Re: [ClusterLabs] Ugrading Ubuntu 14.04 to 16.04 with corosync/pacemaker failed

2020-02-20 Thread Rasca Gmelch
Am 20.02.20 um 15:14 schrieb Rafael David Tinoco:
> 
 we run a 2-system cluster for Samba with Ubuntu 14.04 and Samba,
 Corosync and Pacemaker from the Ubuntu repos. We wanted to update
 to Ubuntu 16.04 but it failed:
> 
> Quick question, perhaps unimportant to this forum, but, since this is a
> samba HA setup, why to update to 16.04 and not to 18.04 ? I know Xenial
> is still supported until 2024 but, as you're taking the chance to
> migrate, why not the latest LTS version (bionic ?).

The idea was to do a small step first while the cluster is
still running - updating node by node (just 2) from
corosync 2.3.3 to 2.3.5 und pacemaker 1.1.10 to 1.1.14.
These minor updates looked possible to me - but I oversaw
the upstart/systemd problem.

If we have to shutdown the cluster anyway I think
we will wait until April and then doing an upgrade
to 20.04 LTS.


> And you will understand their relation in the following wiki:
> https://wiki.debian.org/MaintainerScripts

Thanks for the notes and links. But during the upgrade I did
not see any errors.

> OR the upgrade  was not smooth in regards to config options (you were
> using) and its compatibility.
> 

After manualle adding the nodelist the corosync at least
this runs 'normal':

corosync-quorumtool -sli

Membership information
--
Nodeid  Votes Name
1084766053  1 192.168.55.101
1084766054  1 192.168.55.102 (local)

This I see on both servers. Only the "local" tag
is on the other IP - which is what I would expect.

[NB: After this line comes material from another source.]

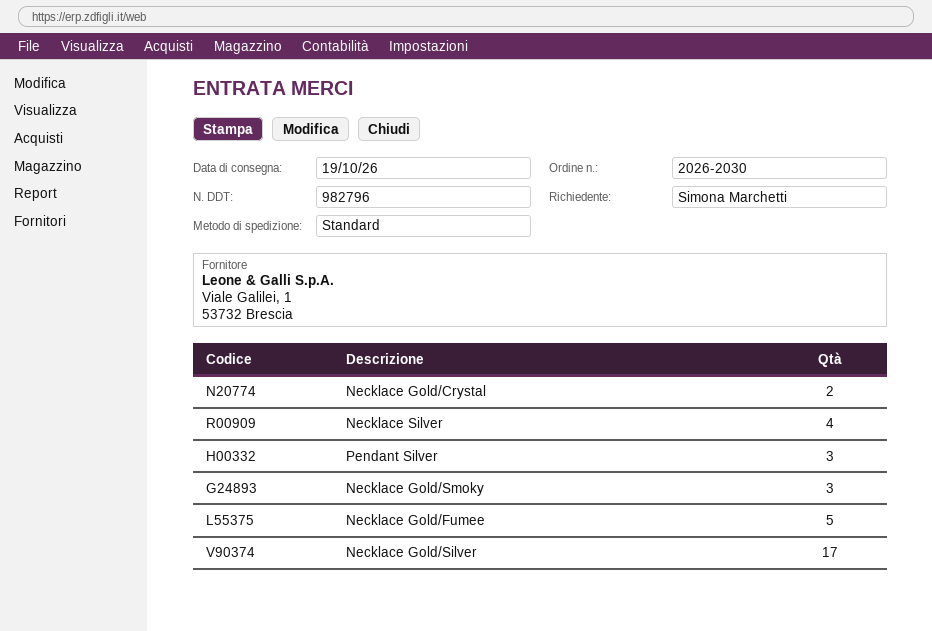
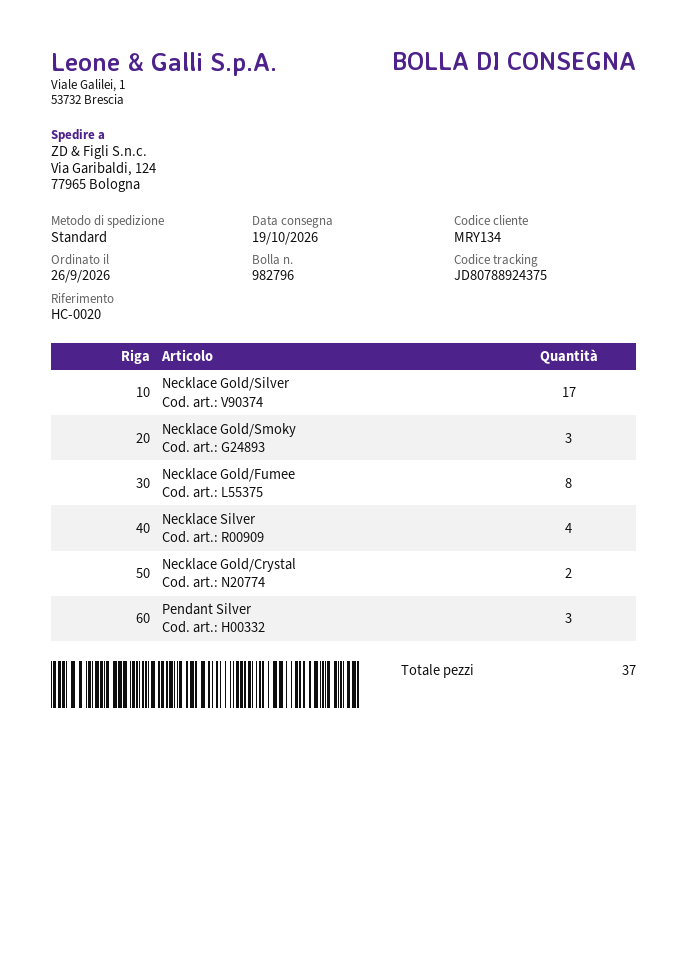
Necklace Gold/Fumee: 5 -> 8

Does it mean all these errors or wrong state information
are subject of pacemaker and not corosync, right?

 srv2
 Last updated: Wed Feb 19 17:25:14 2020 Last change: Tue Feb 18
 18:29:29
 2020 by hacluster via crmd on srv2
 Stack: corosync
 Current DC: srv2 (version 1.1.14-70404b0) - partition with quorum
 2 nodes and 9 resources configured

 Node srv2: standby
 OFFLINE: [ srv1 ]

 Full list of resources:

 Resource Group: samba_daemons
 samba-nmbd (upstart:nmbd): Stopped
 [..]>>

 Failed Actions:
 * samba-nmbd_monitor_0 on srv2 'not installed' (5): call=5, status=Not
 installed, exitreason='none',
last-rc-change='Wed Feb 19 14:13:20 2020', queued=0ms, exec=1ms
 [..]
>>
>> According to the logs it looks like the service (e.g. nmbd) is not
>> available (may be because of (upstart:nmbd) - how do I change this
>> configuration in pacemaker? I want to change it to "service" instead
>> of "upstart". I hope this will fix at least the service problems.
>>
>>   crm configure primitive smbd ..
>> gives me:
>>   ERROR: smbd: id is already in use.

I figured out to use "crm configure edit" to change
the setup.

> A bunch of things to notice from these messages:
> 
> - Trusty used "upstart" as its init system
> - Xenial uses systemd as its init system
> - It looks to me you're using "upstart" resource agent
> - In Xenial you would have to use systemd resource agent

According to the pacemaker 1.1. manual, chapter 5.2.5
I can use the 'service' resource agent instead of systemd
or upstart. But if I try with "configure edit" I see
an error like "no such resource agent". I did this in
an virtualbox test-environment with ubuntu 14.04.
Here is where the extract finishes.